→ **Data for analysis**
----------
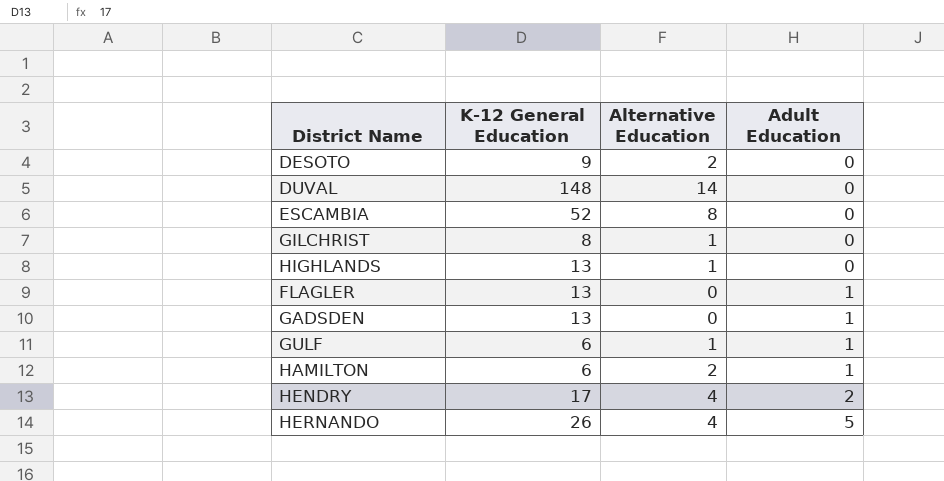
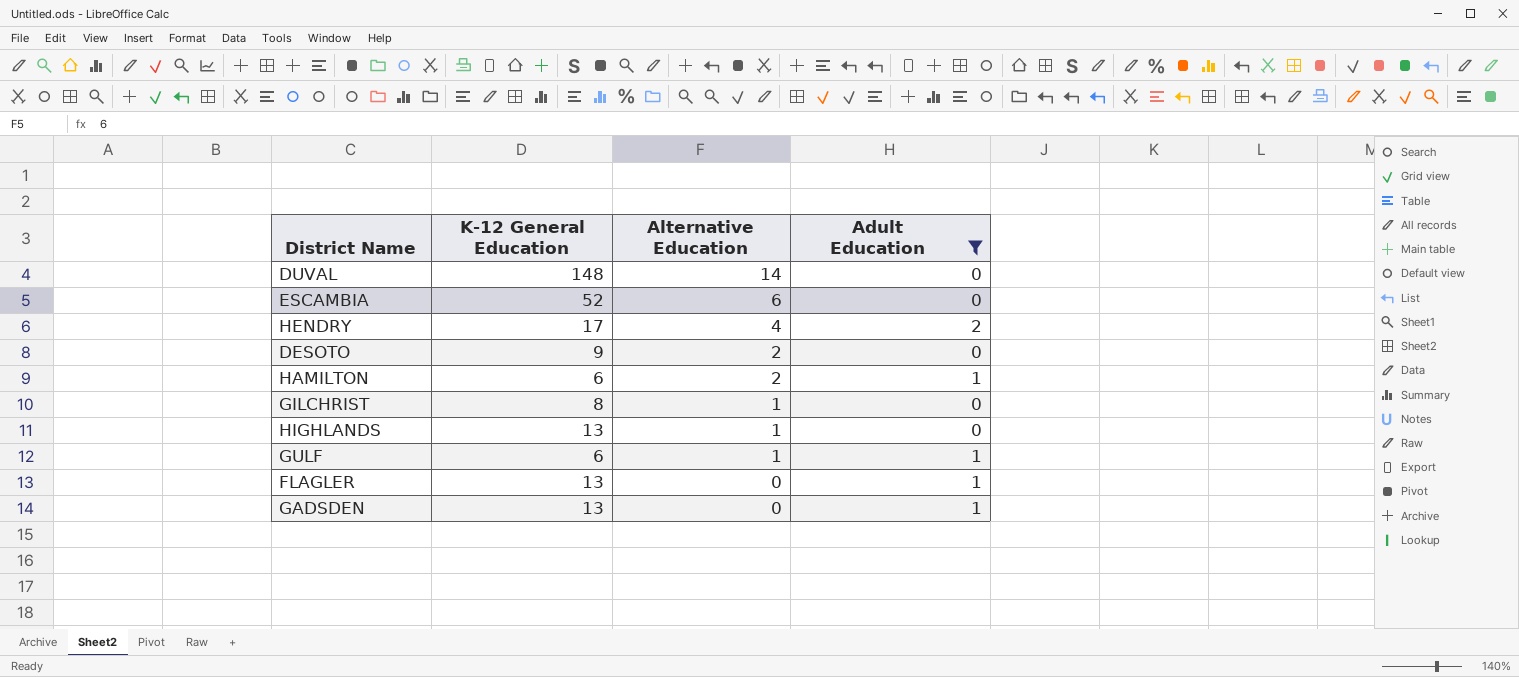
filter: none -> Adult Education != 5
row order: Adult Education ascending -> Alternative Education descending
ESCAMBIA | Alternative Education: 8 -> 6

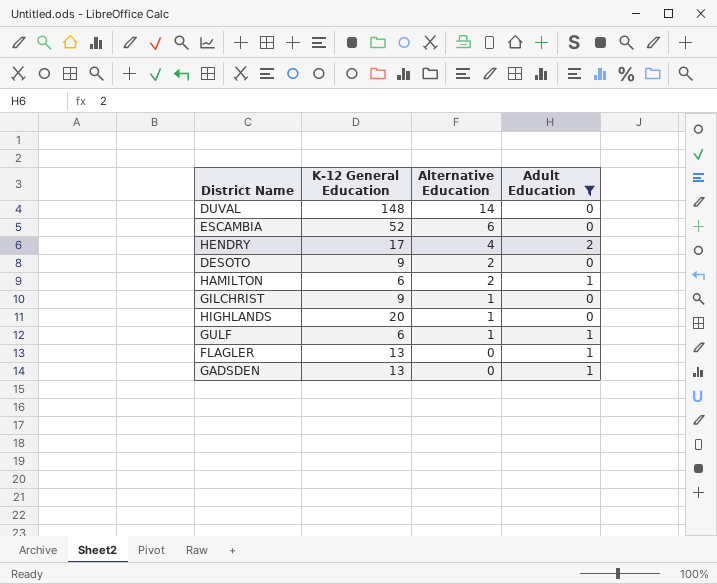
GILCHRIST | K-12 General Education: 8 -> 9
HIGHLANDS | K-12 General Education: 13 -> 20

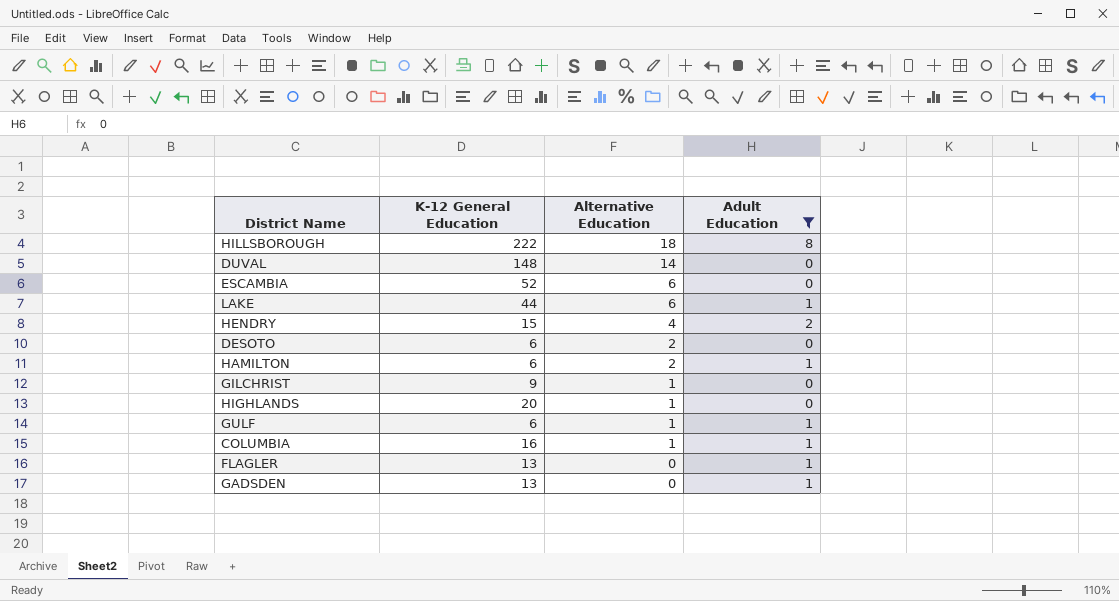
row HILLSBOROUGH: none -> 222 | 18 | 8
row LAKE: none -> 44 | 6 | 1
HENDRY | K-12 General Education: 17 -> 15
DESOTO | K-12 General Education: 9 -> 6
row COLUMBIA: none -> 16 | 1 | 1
----------
→ **Problem to solve**
Wherever the word "Education" turns up in a line of the entries above, copy that line.

→ **Solution below**
filter: none -> Adult Education != 5
row order: Adult Education ascending -> Alternative Education descending
ESCAMBIA | Alternative Education: 8 -> 6
GILCHRIST | K-12 General Education: 8 -> 9
HIGHLANDS | K-12 General Education: 13 -> 20
HENDRY | K-12 General Education: 17 -> 15
DESOTO | K-12 General Education: 9 -> 6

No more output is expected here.